Having jumped ship on the beloved British series around the time Dan Stevens left, I assumed this movie installment would be an entirely self-contained episode with no need to brush up on what happened in those latter seasons I missed. For the most part, that’s the case, but Simon Curtis’s film is so beholden to the style and rhythms of TV that I couldn’t help but wonder if the script had been cannibalized from an idea discarded for the series itself. In any case, its main purpose is to say goodbye to one particular character in a grand way, but the emotional contours of this farewell are flat. There’s no feeling of finality in the gesture, as if there will just be another episode next week.

As it stands, A New Era has two plotlines that don’t necessarily complement each other. In one, the elderly Lady Grantham (Maggie Smith) learns that she has inherited a villa in the south of France from a man she knew only briefly many years ago.
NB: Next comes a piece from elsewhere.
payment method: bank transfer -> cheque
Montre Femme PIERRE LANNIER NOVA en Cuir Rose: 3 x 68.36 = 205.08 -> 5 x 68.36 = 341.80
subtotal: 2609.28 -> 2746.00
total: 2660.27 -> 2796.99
The news gives rise to speculation in the Grantham household that she and this marquis had fooled around and fell in love back in the previous century, and that, perhaps, Robert (Hugh Bonneville) was the issue of this liaison, though no one really has the guts to confront Mrs. Grantham with this supposition. Most of the household ends up traveling to the continent to straighten the matter out since the marquis’ widow (Nathalie Baye) and son (Jonathan Zacca) are understandably quite put out. In the other storyline back at Downton, an American film production company has taken over the estate to make a silent film (yes, the Granthams need the cash) and just as they are about to begin, the producer demands it be a talkie, which is inconvenient for its female star (Laura Haddock) who, like the Jean Hagen character in Singin’ in the Rain, has a pretty nasty voice. Lady Mary (Michelle Dockery) is thus recruited to dub her lines, which leads to all sorts of drama.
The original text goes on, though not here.